How to build a parser by hand

Published on 2014-02-13
Tagged: parsers python web

When I first started learning about compiler development, I heard about hand-written parsers for complicated languages like C++. It sounded scary. Maybe they were ignoring parser generators like Yacc or Bison or ANTLR so they could squeeze out every last drop of performance. It reminded me of the hacker folklore Story of Mel.

It turns out that building a hand-written parser is actually not much harder than using a tool. You can easily build something simple, efficient, and flexible, but perhaps not that elegant. You'll probably end up with more code than you would with a parser generator (why else would those tools exist?), but a hand-written parser is easy to modify and debug, and you will be able to do things you can't do when using those tools. This is the biggest advantage of hand-writing a parser: it allows you to parse non-context-free grammars which are difficult to parse using other methods. It's also the biggest danger: non-context-free languages can get very complicated as they grow. Incidentally, this is why C++ compilers use hand-written parsers: the syntax of C++ is inextricably tangled with symbols and semantics, so you can't really separate the front-end into stages; you have to parse and compile all at once.

In this article, I'll show how I built a parser for a very simple template language I use to generate HTML for this blog.

The Grammar

Let's talk about the language we'll be parsing. I basically wanted to write a normal HTML document, but be able to inject dynamic content into it with directives like if, for, include, and call. Here's a snippet from the template that lists all posts.

{!for post in posts}
  <p>
    <a href="/posts/{post.id}/{!call post.uriName}">{post.title}</a><br>
    {!if post.description}
      <span class="description">{post.description}</span><br>
    {!endif}
    {!if post.tags}Tagged:
      {!for tag in post.tags}
        <a class="tag" href="/tags/{tag}">{tag}</a>
      {!endfor}
      <br>
    {!endif}
  </p>
{!endfor}

Each template directive beings with a tag which starts with {! and ends with }. Some template directives have a corresponding closing tag like {!endif}.

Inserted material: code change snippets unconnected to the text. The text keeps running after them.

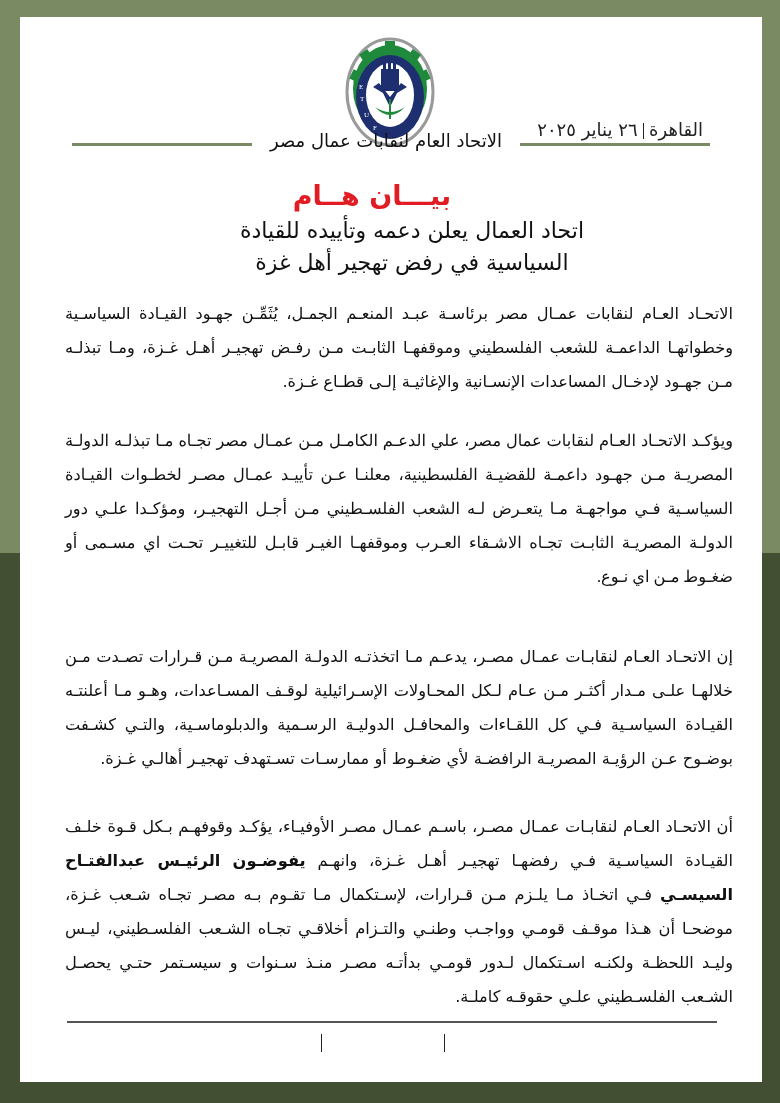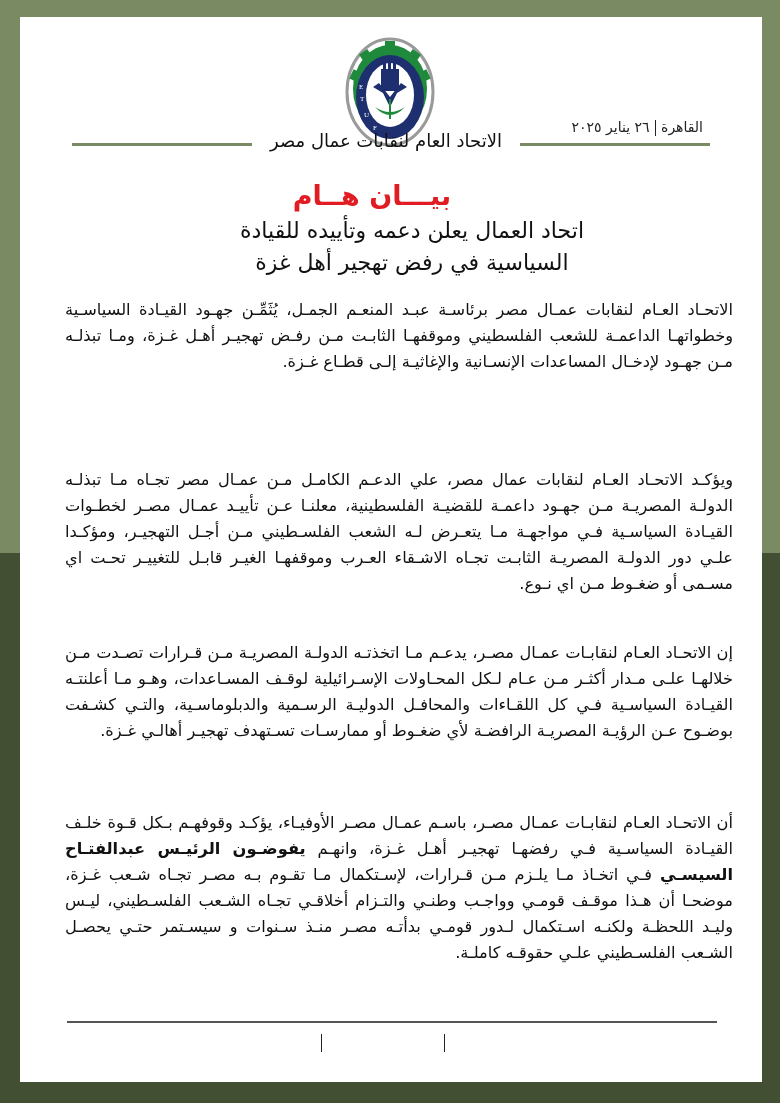--- a/index.html
+++ b/index.html
@@ -1,34 +1,34 @@
 <!DOCTYPE html>
 <html><head>
 <meta charset="utf-8">
 <style>
   html,body{margin:0;padding:0;}
   body{width:780px;height:1103px;position:relative;overflow:hidden;background:#7a8a63;font-family:"DejaVu Sans",sans-serif;}
   .bg-top{position:absolute;left:0;top:0;width:780px;height:553px;background:#7a8a63;}
   .bg-bottom{position:absolute;left:0;top:553px;width:780px;height:550px;background:#434f33;}
   .page{position:absolute;left:20px;top:17px;width:742px;height:1065px;background:#ffffff;}
   .logo{position:absolute;left:345px;top:37px;width:90px;height:110px;}
-  .meta-date{position:absolute;right:77px;top:119px;font-size:14px;color:#222;direction:rtl;white-space:nowrap;}
+  .meta-date{position:absolute;right:77px;top:119px;font-size:18px;color:#222;direction:rtl;white-space:nowrap;}
   .meta-date .sep{display:inline-block;width:1.5px;height:16px;background:#222;vertical-align:middle;margin:0 5px;}
   .rule{position:absolute;height:3px;background:#7a8a63;}
   .rule.right{left:520px;top:143px;width:190px;}
   .rule.left{left:72px;top:143px;width:180px;}
   .org-name{position:absolute;left:260px;top:130px;width:252px;text-align:center;font-size:18px;font-weight:normal;color:#111;direction:rtl;white-space:nowrap;}
   .headline{position:absolute;left:0;width:744px;text-align:center;direction:rtl;}
   .headline.red{top:180px;font-size:27px;font-weight:bold;color:#e21c23;}
   .headline.sub{font-size:22px;color:#111;padding-left:40px;}
   .headline.sub1{top:218px;}
   .headline.sub2{top:250px;}
-  .body{position:absolute;left:65px;width:668px;direction:rtl;text-align:justify;text-align-last:right;font-size:16.2px;line-height:26px;color:#111;}
+  .body{position:absolute;left:65px;width:668px;direction:rtl;text-align:justify;text-align-last:right;font-size:16.2px;line-height:34px;color:#111;}
   .p1{top:297px;}
-  .p2{top:467px;}
+  .p2{top:424px;font-family:Liberation Serif, serif;}
   .p3{top:640px;}
   .p4{top:810px;}
   .body b{font-weight:bold;}
   .foot-rule{position:absolute;left:67px;top:1021px;width:650px;height:2px;background:#555;}
   .footer{position:absolute;left:0;top:1033px;width:780px;text-align:center;font-family:"Liberation Serif",serif;font-size:16px;color:#ffffff;white-space:nowrap;}
   .footer .bar{display:inline-block;width:1px;height:18px;background:#222;vertical-align:middle;margin:0 6px;}
 </style>
 </head>
 <body>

for-directives loop over a block of text, emitting it for each item in a collection. They have an optional else-block, which is emitted instead if the collection is empty. if-directives emit a block of text if a condition is true. They also have an optional else-block emitted when the condition is false. call-directives call a method on a value and emit the resulting string. include-directives (not shown in the example above) read and emit a template from a named file. There are also simple text substitutions which begin with { and end with }.

Here's the context-free grammar for our language. Terminal symbols (generated by the lexer) are upper-case. Non-terminal symbols (built by the parser out of other symbols) are lower-case.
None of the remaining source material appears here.